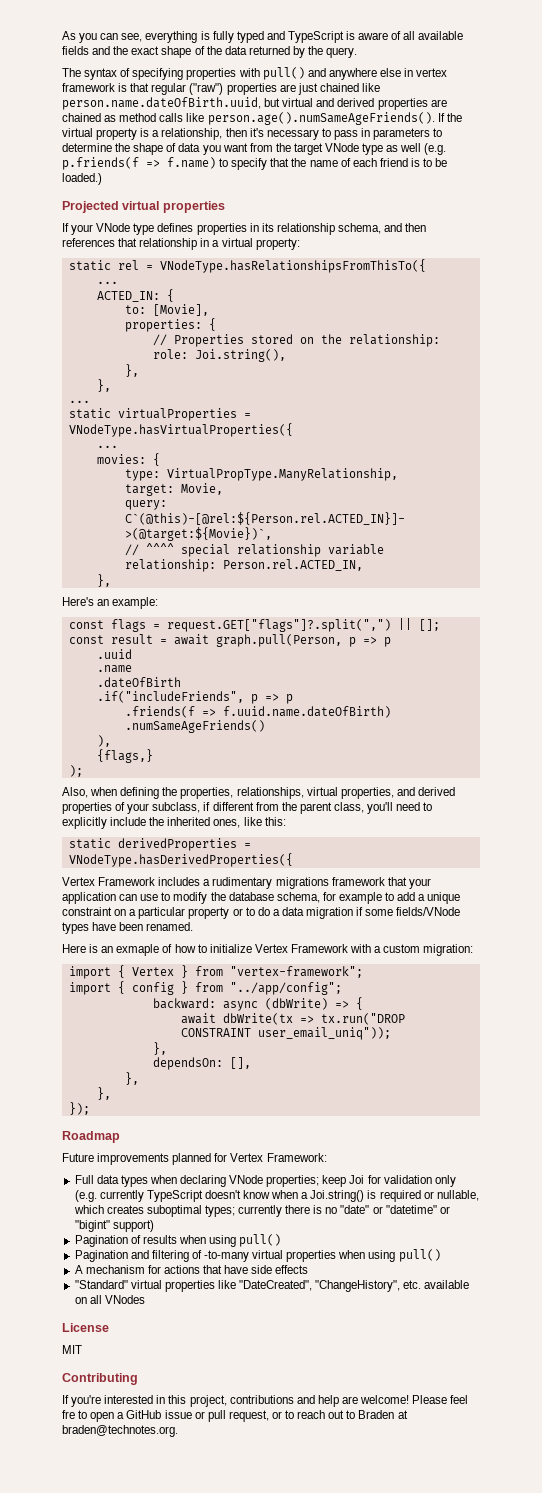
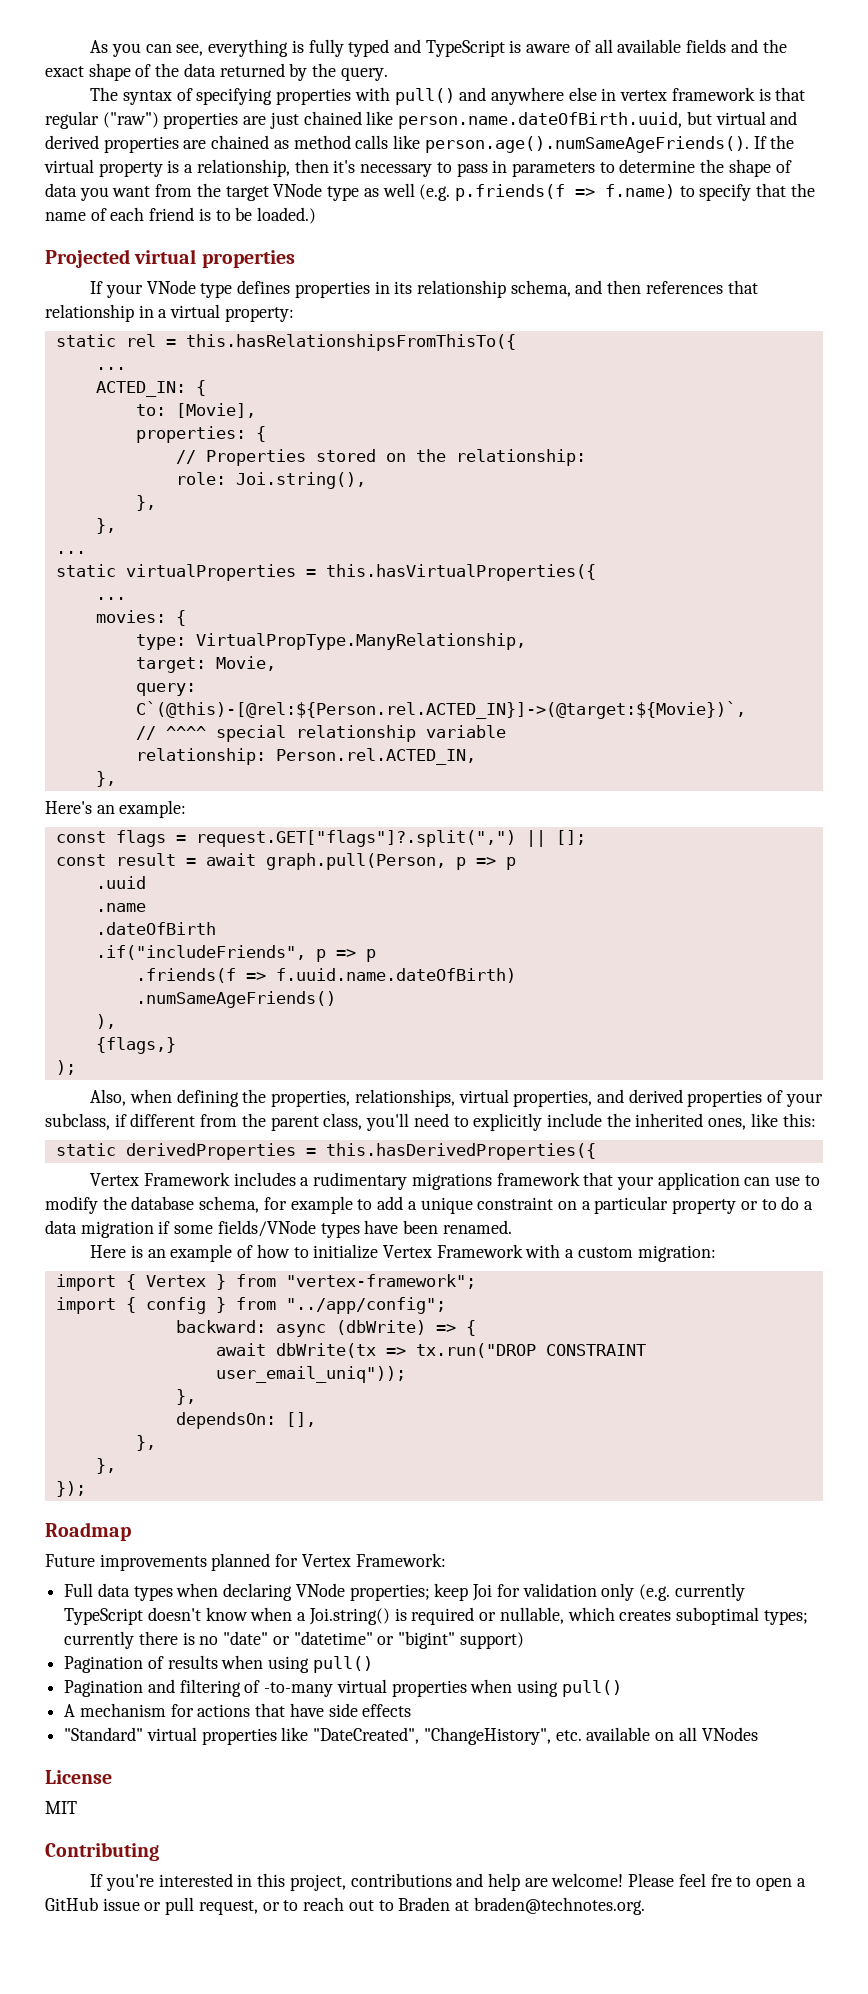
- static rel = VNodeType.hasRelationshipsFromThisTo({
+ static rel = this.hasRelationshipsFromThisTo({
- static virtualProperties = VNodeType.hasVirtualProperties({
+ static virtualProperties = this.hasVirtualProperties({
- static derivedProperties = VNodeType.hasDerivedProperties({
+ static derivedProperties = this.hasDerivedProperties({
- Here is an exmaple of how to initialize Vertex Framework with a custom migration:
+ Here is an example of how to initialize Vertex Framework with a custom migration:

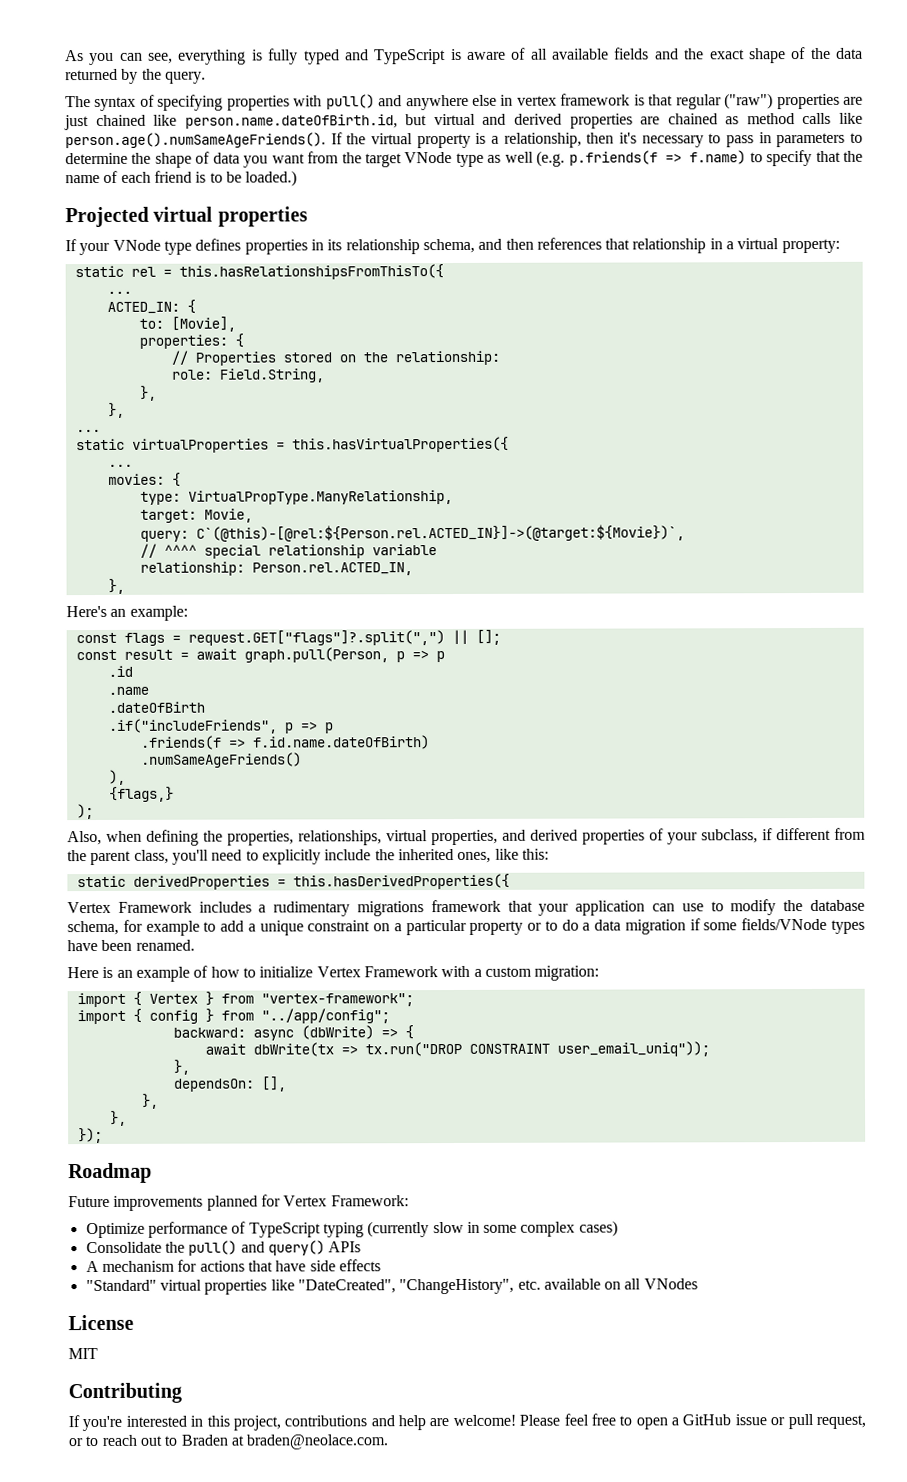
- The syntax of specifying properties with pull() and anywhere else in vertex framework is that regular ("raw") properties are just chained like person.name.dateOfBirth.uuid, but virtual and derived properties are chained as method calls like person.age().numSameAgeFriends(). If the virtual property is a relationship, then it's necessary to pass in parameters to determine the shape of data you want from the target VNode type as well (e.g. p.friends(f => f.name) to specify that the name of each friend is to be loaded.)
+ The syntax of specifying properties with pull() and anywhere else in vertex framework is that regular ("raw") properties are just chained like person.name.dateOfBirth.id, but virtual and derived properties are chained as method calls like person.age().numSameAgeFriends(). If the virtual property is a relationship, then it's necessary to pass in parameters to determine the shape of data you want from the target VNode type as well (e.g. p.friends(f => f.name) to specify that the name of each friend is to be loaded.)
- role: Joi.string(),
+ role: Field.String,
- .uuid
+ .id
- .friends(f => f.uuid.name.dateOfBirth)
+ .friends(f => f.id.name.dateOfBirth)
- Full data types when declaring VNode properties; keep Joi for validation only (e.g. currently TypeScript doesn't know when a Joi.string() is required or nullable, which creates suboptimal types; currently there is no "date" or "datetime" or "bigint" support)
- Pagination of results when using pull()
- Pagination and filtering of -to-many virtual properties when using pull()
+ Optimize performance of TypeScript typing (currently slow in some complex cases)
+ Consolidate the pull() and query() APIs
- Please feel fre to open a GitHub issue or pull request, or to reach out to Braden at braden@technotes.org.
+ Please feel free to open a GitHub issue or pull request, or to reach out to Braden at braden@neolace.com.

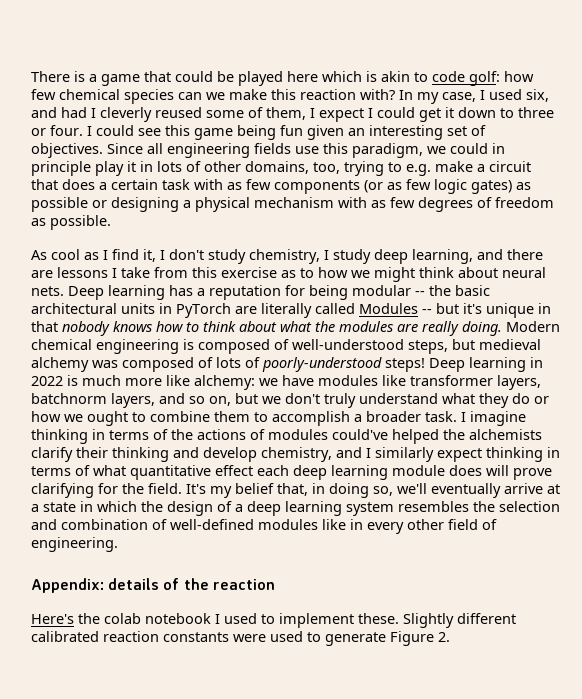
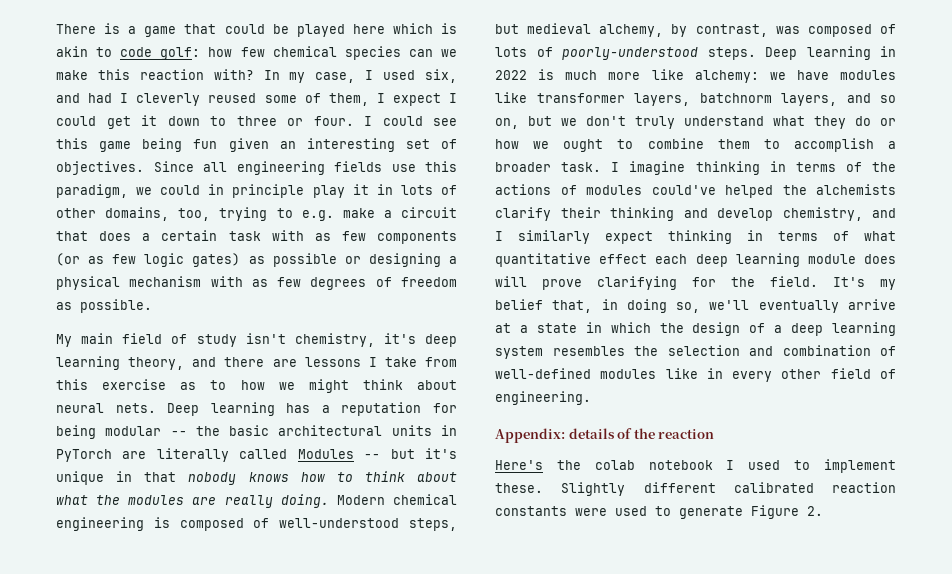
- As cool as I find it, I don't study chemistry, I study deep learning, and there are lessons I take from this exercise as to how we might think about neural nets.
+ My main field of study isn't chemistry, it's deep learning theory, and there are lessons I take from this exercise as to how we might think about neural nets.
- Modern chemical engineering is composed of well-understood steps, but medieval alchemy was composed of lots of poorly-understood steps!
+ Modern chemical engineering is composed of well-understood steps, but medieval alchemy, by contrast, was composed of lots of poorly-understood steps.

-------------------------

(WHAT THE EXERCISE ASKS) Lines holding the string "GitHub" must be copied out of the entries above.

(ANSWER BOX)
- Please feel fre to open a GitHub issue or pull request, or to reach out to Braden at braden@technotes.org.
+ Please feel free to open a GitHub issue or pull request, or to reach out to Braden at braden@neolace.com.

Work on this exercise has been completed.